モノクローナル抗体は、当社の施設で多くの異なる細胞株で産生させることができます。 しかし、我々は彼らの堅牢な成長とモノクローナル抗体のFcドメイン上でヒトのようなグリコシル化を実行する能力のためにチャイニーズハムスター卵巣(CHO)
モノクローナル抗体産生のための最適化されたワークフローとタイムラインは、次のように詳述することができます:
- 配列がまだ利用できない場合(可変領域およびリーダー配列については2-3週間)の抗体配列決定; 全長配列の場合は3-4週間)
- 精製タンパク質(質量スペクトルベースの配列)
- ハイブリドーマ細胞株(トランスクリプトミックベースの配列)から)
- 抗体コード遺伝子の適切な発現ベクター、遺伝子合成、クローニングの選択-2–3週間から開始
- トランスフェクション
- 短期プロジェクトまたは中小規模生産(3-4週間から開始)
- 長期プロジェクト、商業および大規模生産(5ヶ月から開始)のための安定した細胞株生成
- 生産のスケールアップおよび浄化(調達期間は量依存しています)
モノクローナル抗体の一過性発現は、ほとんどの用途に十分である。 これらの場合、必要な収率および純度レベルに応じて、トランスフェクション、生産、精製段階(上記のプロセスのステップ4および5)は3〜4週間で始 一過性発現によって産生されるモノクローナル抗体は、予備的特性評価研究、研究プロジェクト、および前臨床試験に使用される。

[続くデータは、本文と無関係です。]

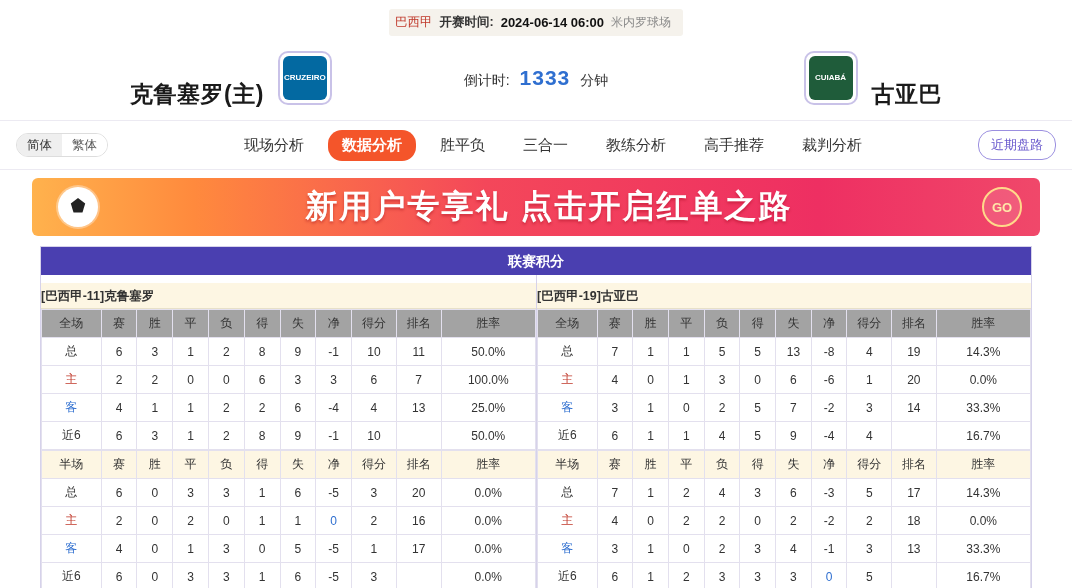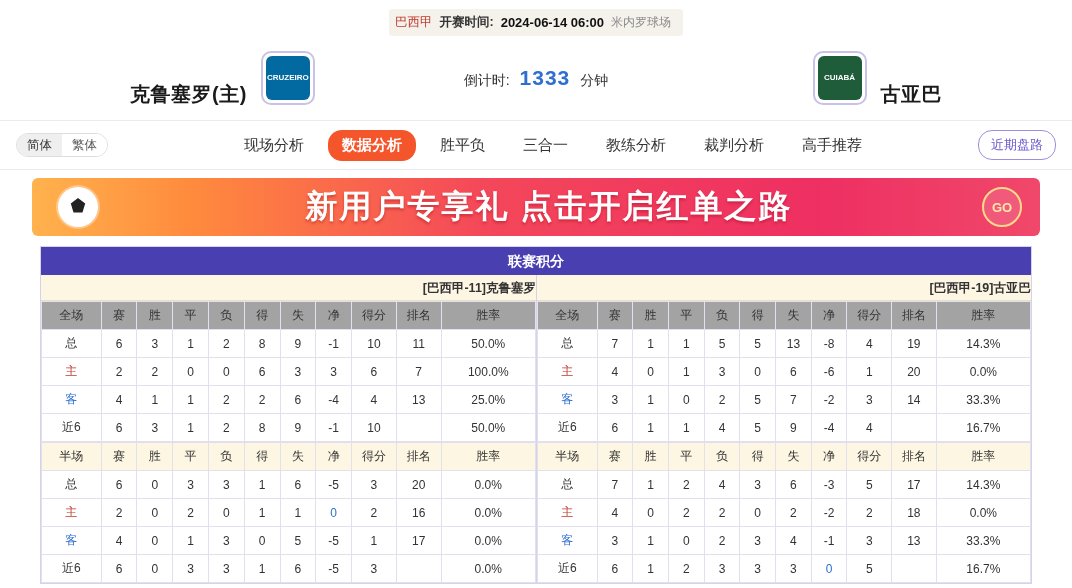"克鲁塞罗(主)" .team-name { font-size: 20px -> 23px }
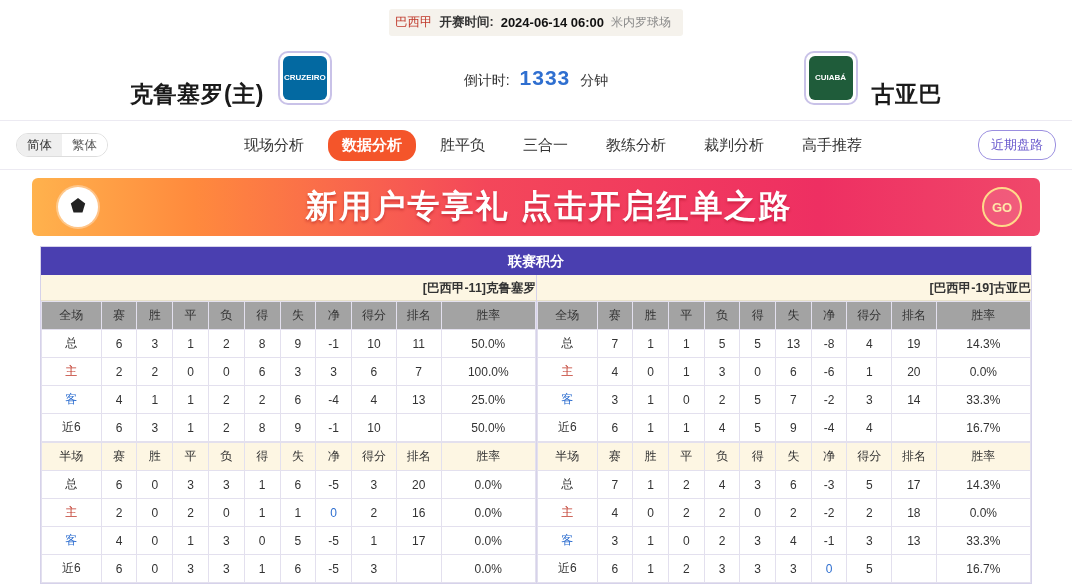"裁判分析" div.nav-item { order: before "高手推荐" -> after "高手推荐" }
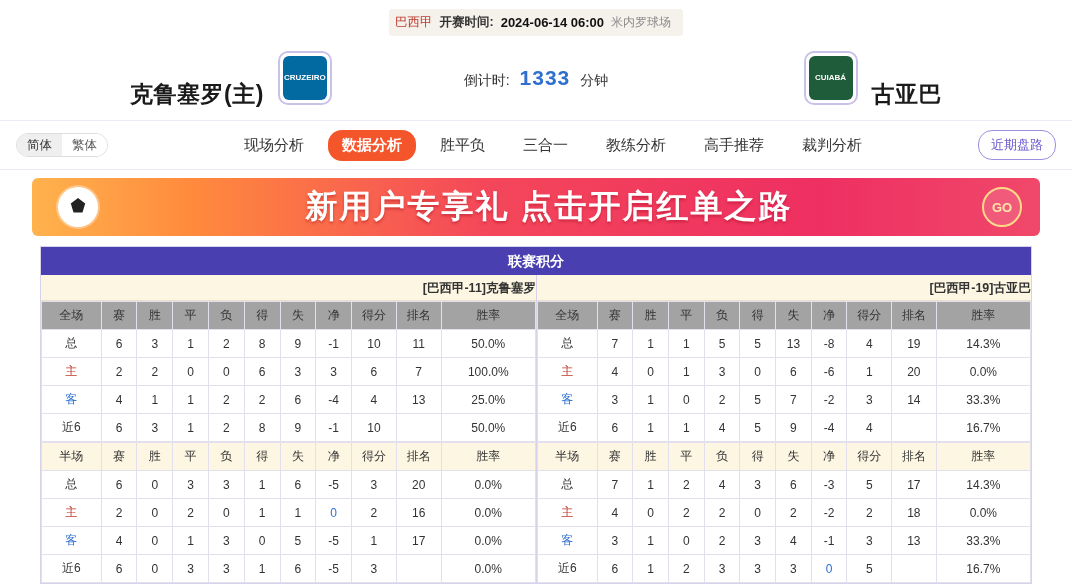"[巴西甲-11]克鲁塞罗" .side-title { margin-top: none -> 8px; text-align: right -> left }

対照的に、抗体が治療用途に使用される場合、またはin vitro診断および医療機器の構成要素として使用される場合、安定した細胞株が生成されなければ これらのケースでは、トランスフェクション、スクリーニング、およびサブクローニングは5-6ヶ月で開始します。 あらゆる安定した細胞株の生成プロセスの主要な挑戦はmonocloneの選択および安定性の確認の労働集約的な、時間のかかるプロセスから得ます。
詳細には、ベクターのトランスフェクションにより、安定したプール(いくつかのクローンの混合物)が得られ、増幅される。 これらのプールの予備の性格描写は研究者が最も高く、最も一貫した生産の収穫とのそれらを識別することを可能にする。 続いて、非常に生産的なプールはmonocloneの分離のために選ばれます。 Monoclonesは単一細胞から起きる特定の亜集団として定義されます従って、monoclonesは安定して統合されたベクトルおよび同じような生産の収穫と同じ遺伝の背景
単一の細胞を単離することが困難であるため、哺乳類細胞株を扱う場合、”クローン性”を確保することは特に困難な場合があります。 現在、ProteoGenixでのmonoclone単離は、二つの主要な戦略のいずれかを使用して実行することができます:
- 限定希薄方法を使用してMonocloneの選択(4か月で始まる)–この方法はmonocloneの選択へ慣習的なアプローチであり、最低(井戸ごとの理想的には1つの細胞)に各井戸の細胞密度を限るために希薄および拡大の複数の円形を要求する。 他の方法よりも安価であるが、希釈を制限することは、それが非常に労働集約的で時間がかかることがあるという事実を含む重要な欠点を有する。 さらに、希釈によってウェルあたりの細胞数を制限することは、最も豊富なクローンの単離を可能にするだけであり、これは最も生産的なクローンではな
- 検証されたIn-Situ Plate Seeding(VIPS™)法を用いたMonoclone選択(4ヶ月から)–VIPS™法はmonoclone選択の高度なアプローチです。 それは慣習的なアプローチよりより少なく労働集約的である;但し、専門にされた装置の使用を要求する。 VIPS™装置は自動的に96か384の健康なmicroplatesに単一細胞を播くように設計されていた。 伝統的な方法とは対照的に、ほとんどの単一のクローンは、増幅の前に単離され、評価され、研究者が最も豊富なものではないかもしれない最良の候補を選
クローン増幅サイクルの数が少ないことを考えると、VIPS™メソッドは、monocloneスクリーニングと選択に迅速かつより堅牢なアプローチを可能にします。 さらに、5-6ヶ月で始まる安定した細胞株の生成は、数週間で正常に減少させることができる。